(Web interface edit records)

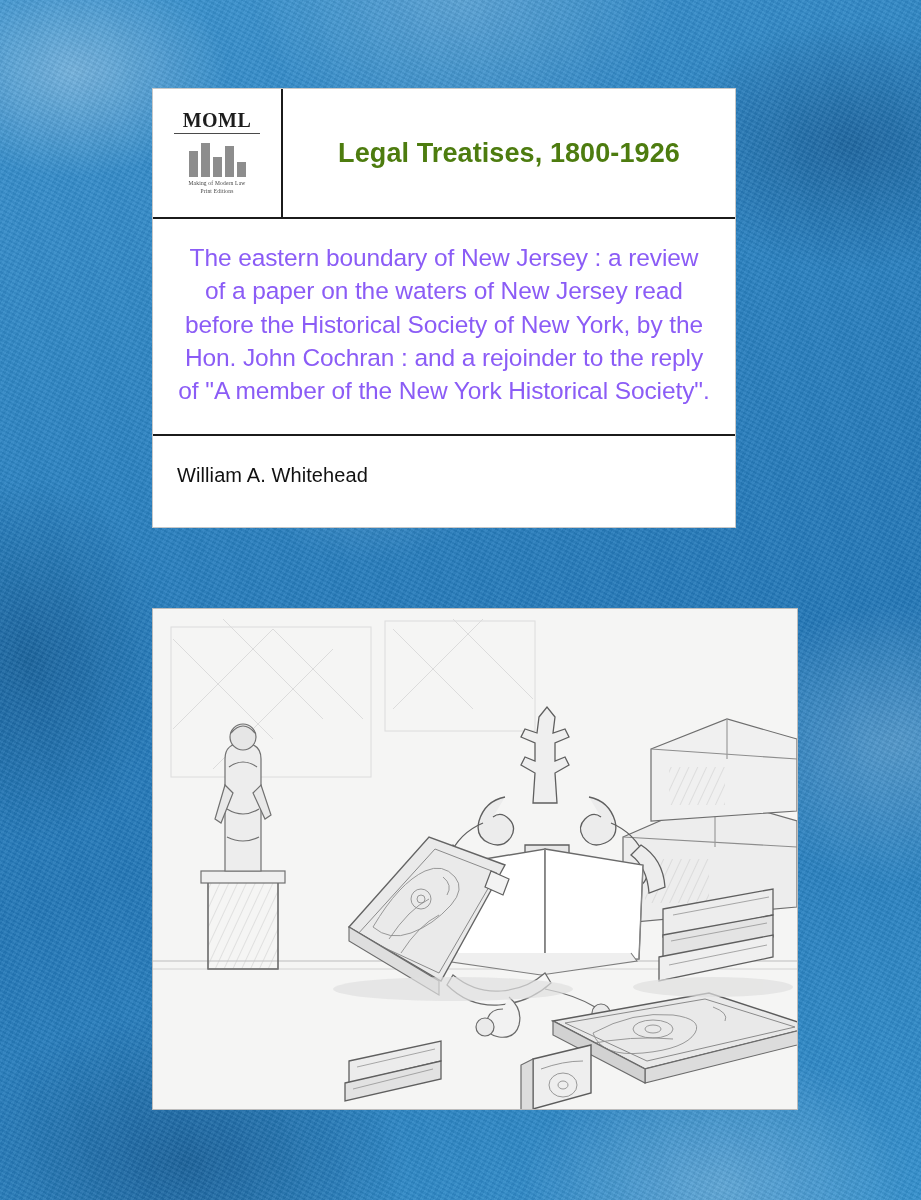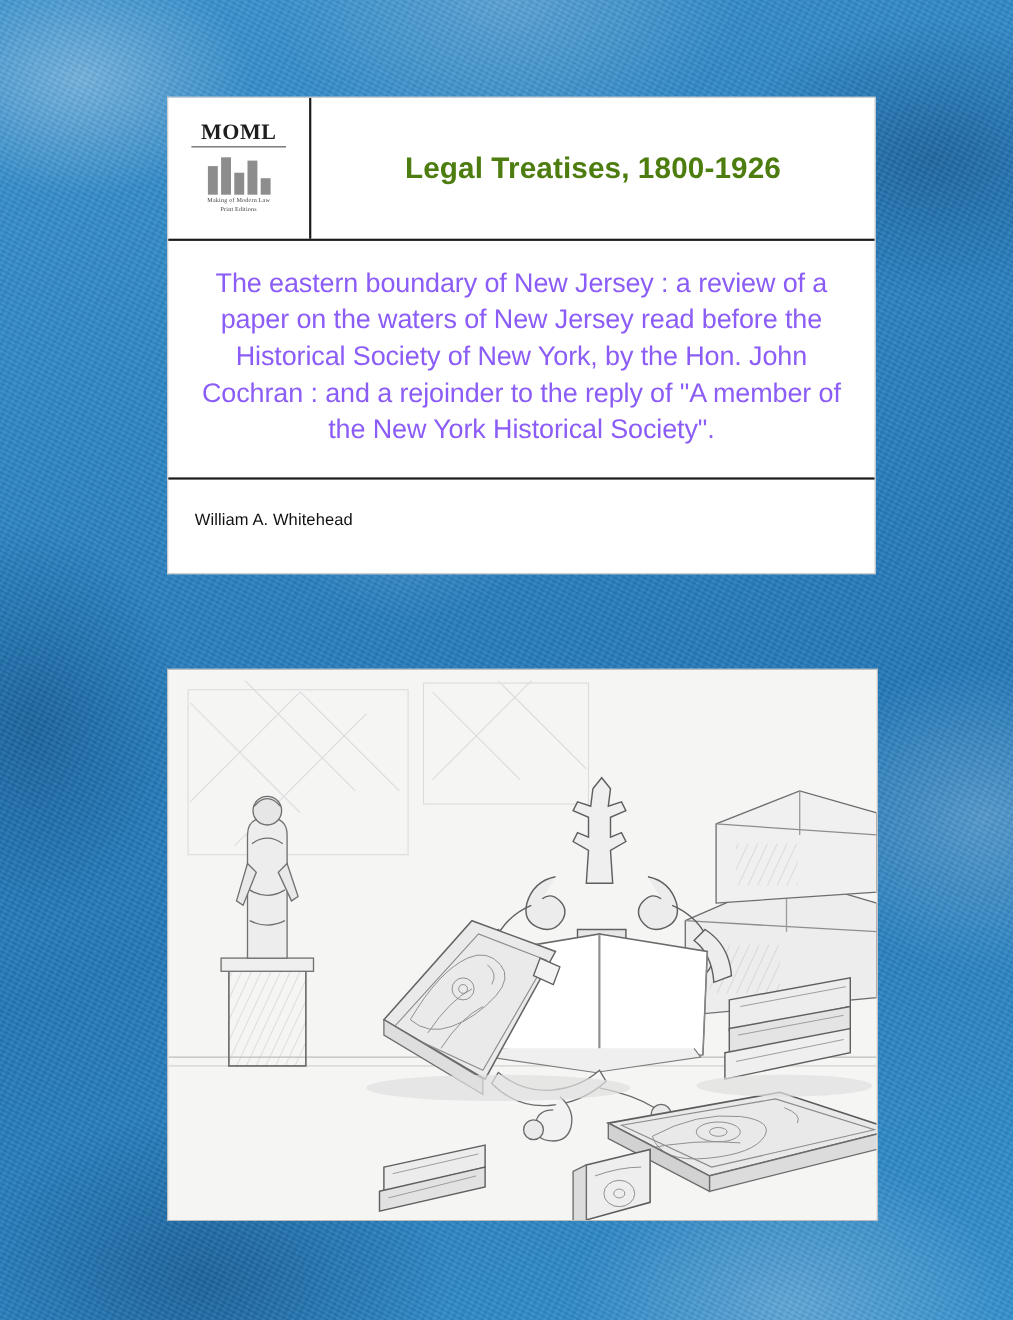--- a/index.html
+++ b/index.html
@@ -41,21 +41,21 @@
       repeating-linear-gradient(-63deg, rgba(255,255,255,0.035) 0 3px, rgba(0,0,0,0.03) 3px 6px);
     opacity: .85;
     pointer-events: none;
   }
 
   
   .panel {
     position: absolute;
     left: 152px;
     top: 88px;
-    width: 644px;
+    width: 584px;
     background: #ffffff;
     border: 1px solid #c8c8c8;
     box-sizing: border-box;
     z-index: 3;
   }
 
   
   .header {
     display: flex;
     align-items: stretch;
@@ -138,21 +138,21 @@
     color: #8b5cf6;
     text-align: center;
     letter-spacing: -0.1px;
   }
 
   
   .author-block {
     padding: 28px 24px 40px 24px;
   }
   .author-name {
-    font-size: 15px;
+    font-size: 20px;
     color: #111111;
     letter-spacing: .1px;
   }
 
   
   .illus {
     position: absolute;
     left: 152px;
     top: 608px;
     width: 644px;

> **What is needed**
Copy out the entries exactly. No pictures.

> **Answer for this exercise**
--- a/index.html
+++ b/index.html
@@ -41,21 +41,21 @@
       repeating-linear-gradient(-63deg, rgba(255,255,255,0.035) 0 3px, rgba(0,0,0,0.03) 3px 6px);
     opacity: .85;
     pointer-events: none;
   }
 
   
   .panel {
     position: absolute;
     left: 152px;
     top: 88px;
-    width: 644px;
+    width: 584px;
     background: #ffffff;
     border: 1px solid #c8c8c8;
     box-sizing: border-box;
     z-index: 3;
   }
 
   
   .header {
     display: flex;
     align-items: stretch;
@@ -138,21 +138,21 @@
     color: #8b5cf6;
     text-align: center;
     letter-spacing: -0.1px;
   }
 
   
   .author-block {
     padding: 28px 24px 40px 24px;
   }
   .author-name {
-    font-size: 15px;
+    font-size: 20px;
     color: #111111;
     letter-spacing: .1px;
   }
 
   
   .illus {
     position: absolute;
     left: 152px;
     top: 608px;
     width: 644px;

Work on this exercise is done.